=== EXTRACTED ENTRIES ===
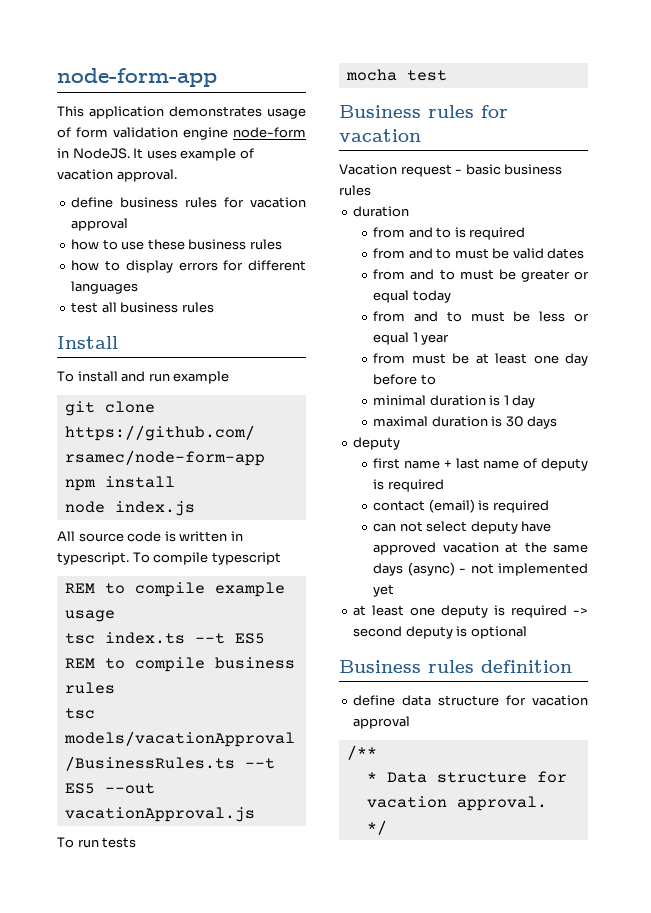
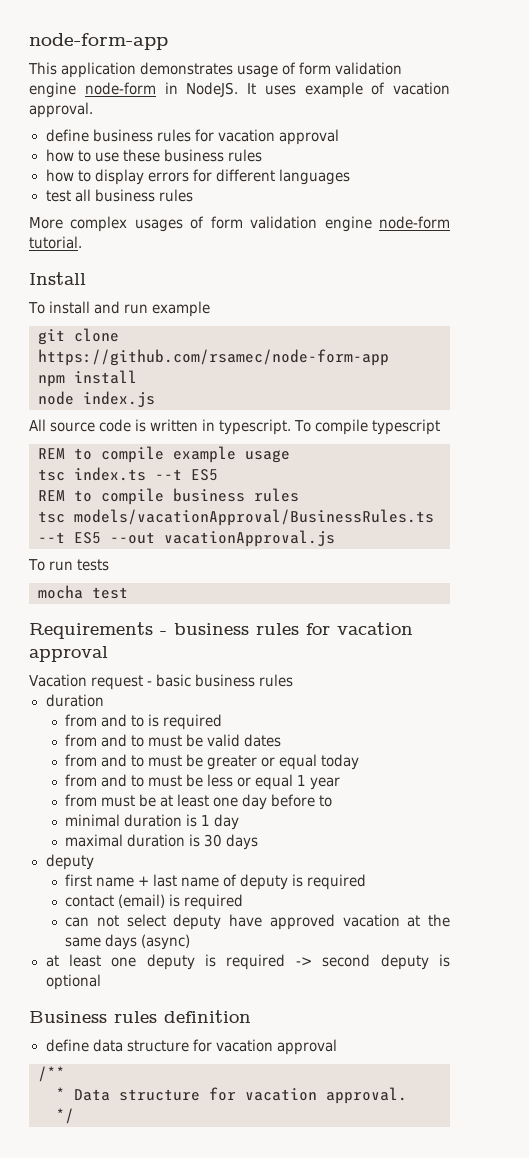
(214, 307) none -> [29,216,451,232] [29,236,82,249] // More complex usages of form validation engine node-form tutorial.
[339,105,508,118] [339,129,421,142] Business rules for vacation -> [29,622,413,639] [29,646,108,662] Requirements - business rules for vacation approval
[459,563,588,576] [373,584,395,597] - not implemented yet -> (191, 942) none

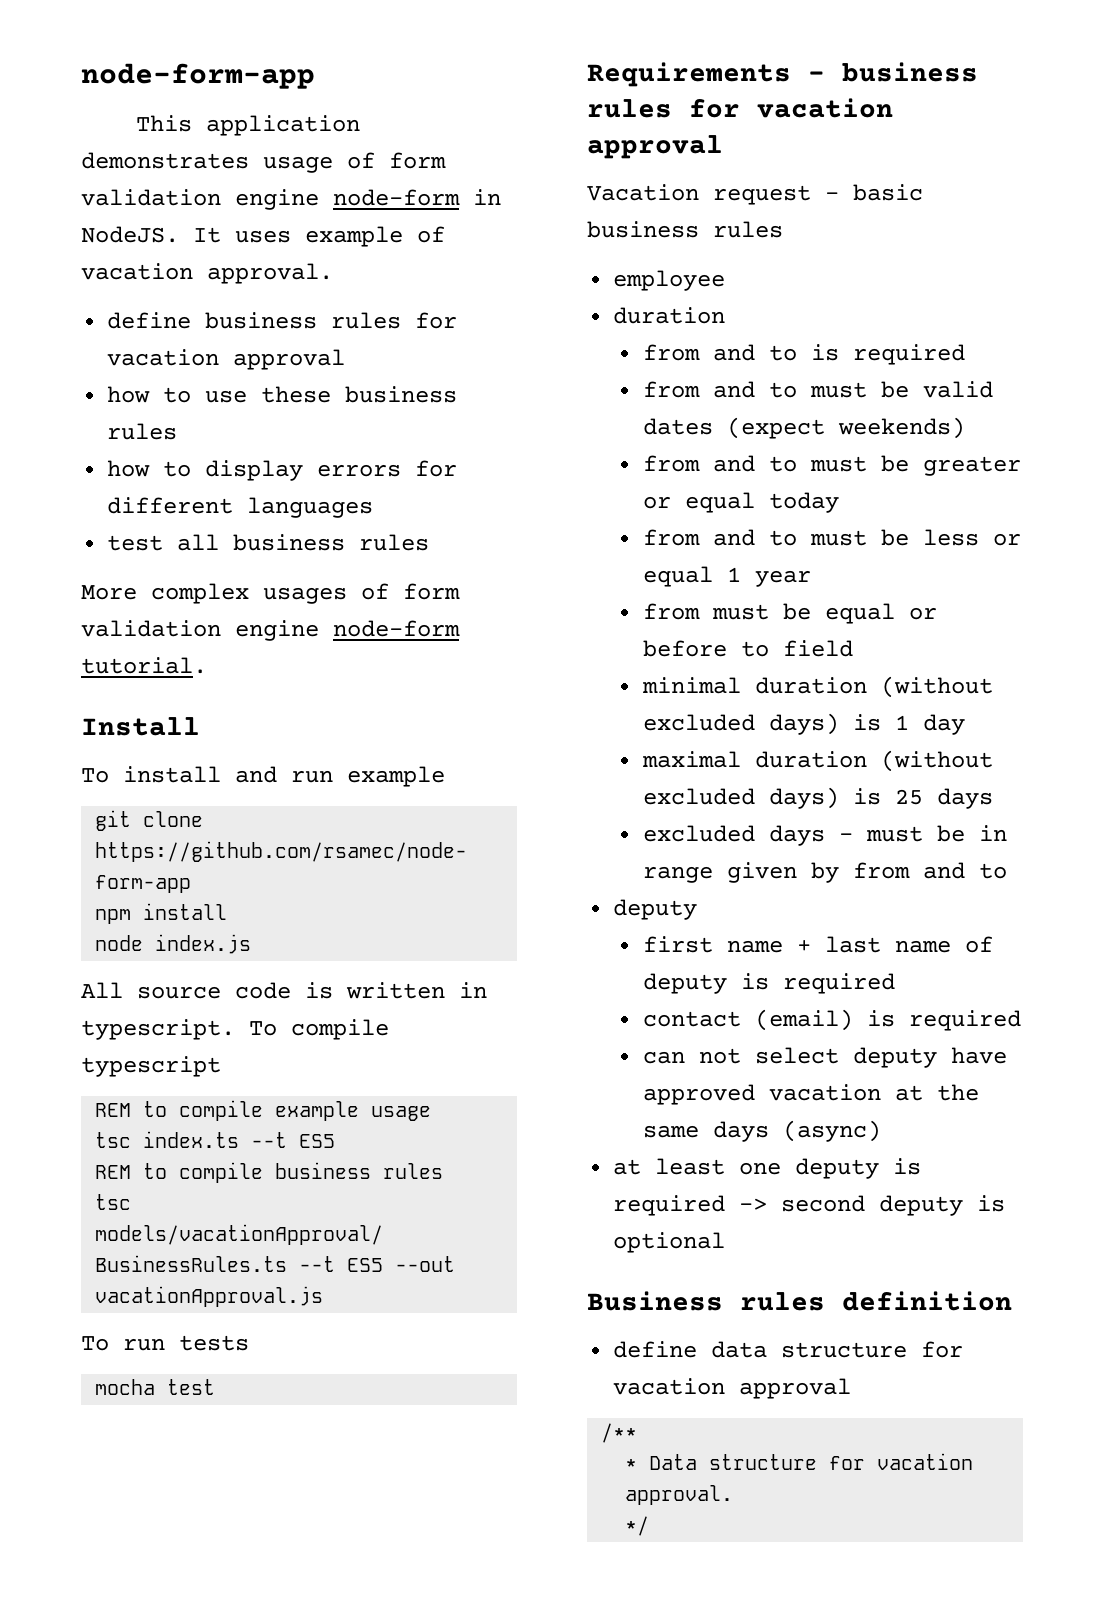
(294, 680) none -> [613,270,726,291] // employee
(282, 740) none -> [726,417,965,439] (expect weekends)
[160,794,268,810] at least one day -> [824,603,937,624] equal or
(333, 801) none -> [782,640,853,657] field
(183, 820) none -> [880,676,993,698] [642,713,839,735] (without excluded days)
[189,834,259,850] is 30 days -> [880,750,993,772] [642,787,993,809] [642,825,1007,846] [642,862,1007,883] (without excluded days) is 25 days // excluded days - must be in range given by from and to

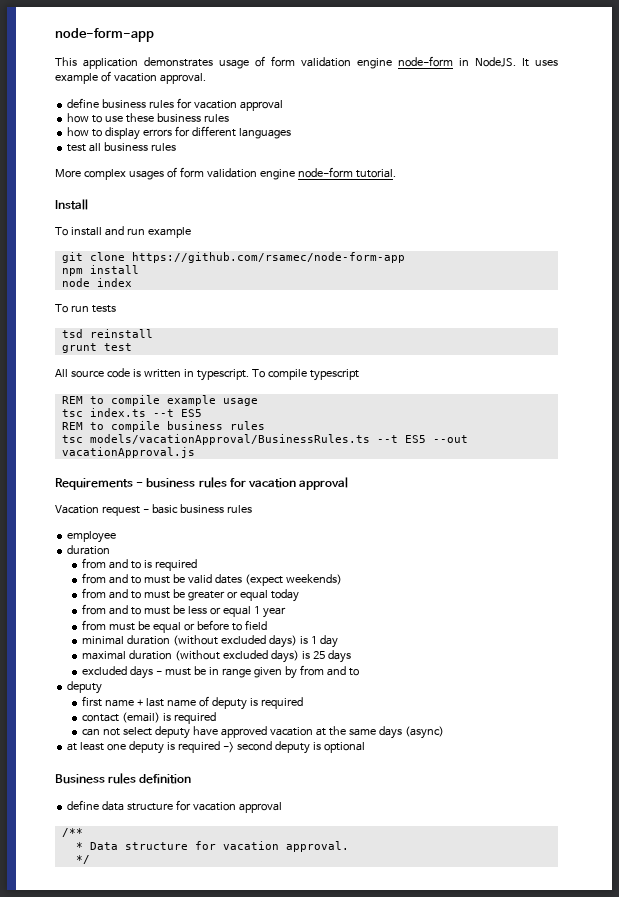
[155,934,252,954] index.js -> [96,278,132,287] [55,304,116,313] [61,329,153,338] [61,343,132,353] index // To run tests // tsd reinstall // grunt test
[81,1335,249,1351] [95,1379,216,1395] // To run tests // mocha test -> (195, 452) none

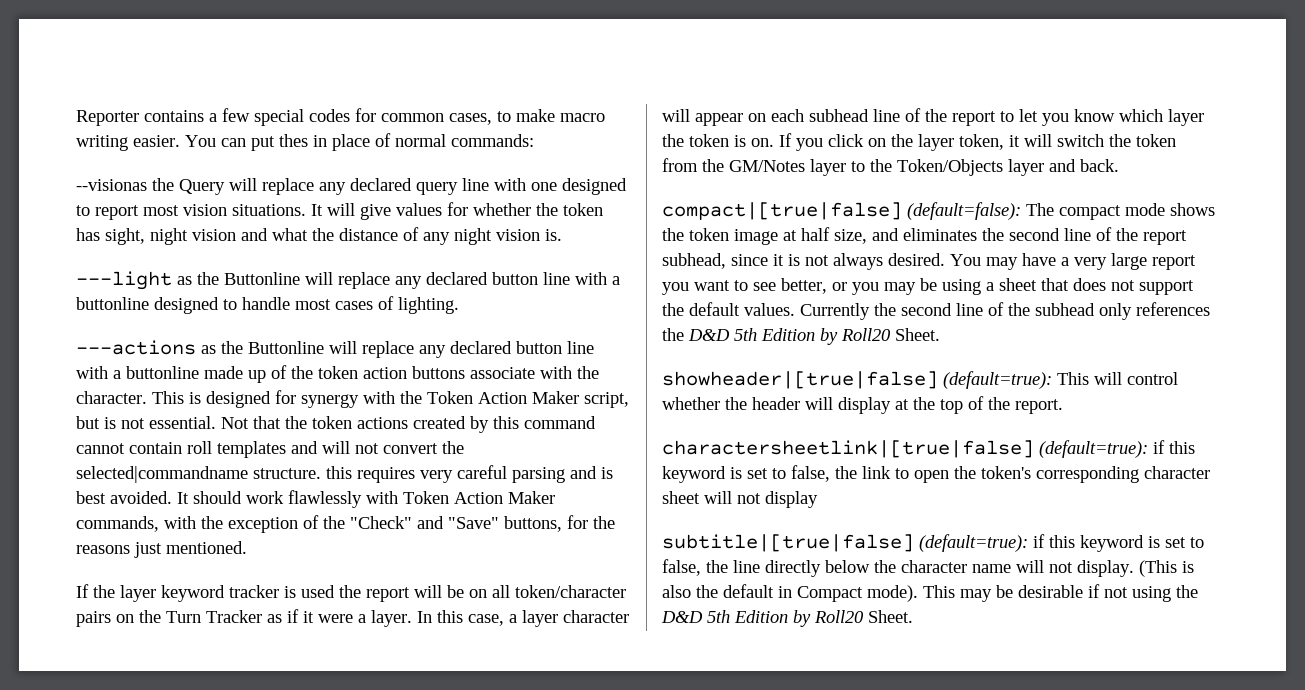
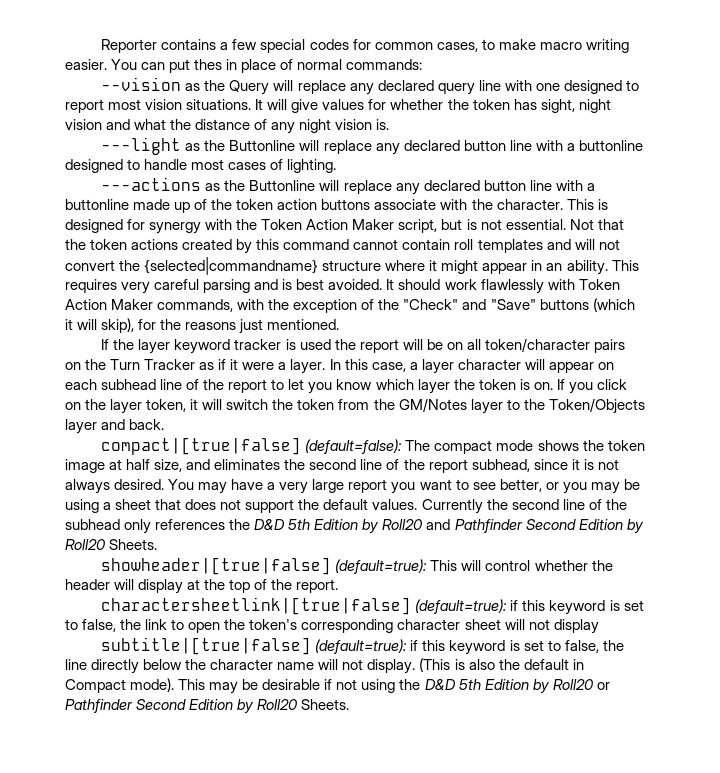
[76,179,147,191] --visionas -> [101,77,201,91] --vision as
[76,466,352,483] selected|commandname structure. this -> [144,257,639,275] {selected|commandname} structure where it might appear in an ability. This
[504,516,562,532] buttons, -> [539,298,635,312] [65,318,135,333] buttons (which it will skip),
[895,328,940,341] Sheet. -> [426,519,644,534] [65,539,158,550] and Pathfinder Second Edition by Roll20 Sheets.
[868,610,913,623] Sheet. -> [596,682,610,690] [65,699,350,714] or Pathfinder Second Edition by Roll20 Sheets.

=== EXERCISE DETAILS ===
All lines from the start of the entries above through the line containing "(333, 801) none -> [782,640,853,657] field" must be transcribed exactly, both ends included, and no picture may be copied.

=== TASK SOLUTION ===
(214, 307) none -> [29,216,451,232] [29,236,82,249] // More complex usages of form validation engine node-form tutorial.
[339,105,508,118] [339,129,421,142] Business rules for vacation -> [29,622,413,639] [29,646,108,662] Requirements - business rules for vacation approval
[459,563,588,576] [373,584,395,597] - not implemented yet -> (191, 942) none

(294, 680) none -> [613,270,726,291] // employee
(282, 740) none -> [726,417,965,439] (expect weekends)
[160,794,268,810] at least one day -> [824,603,937,624] equal or
(333, 801) none -> [782,640,853,657] field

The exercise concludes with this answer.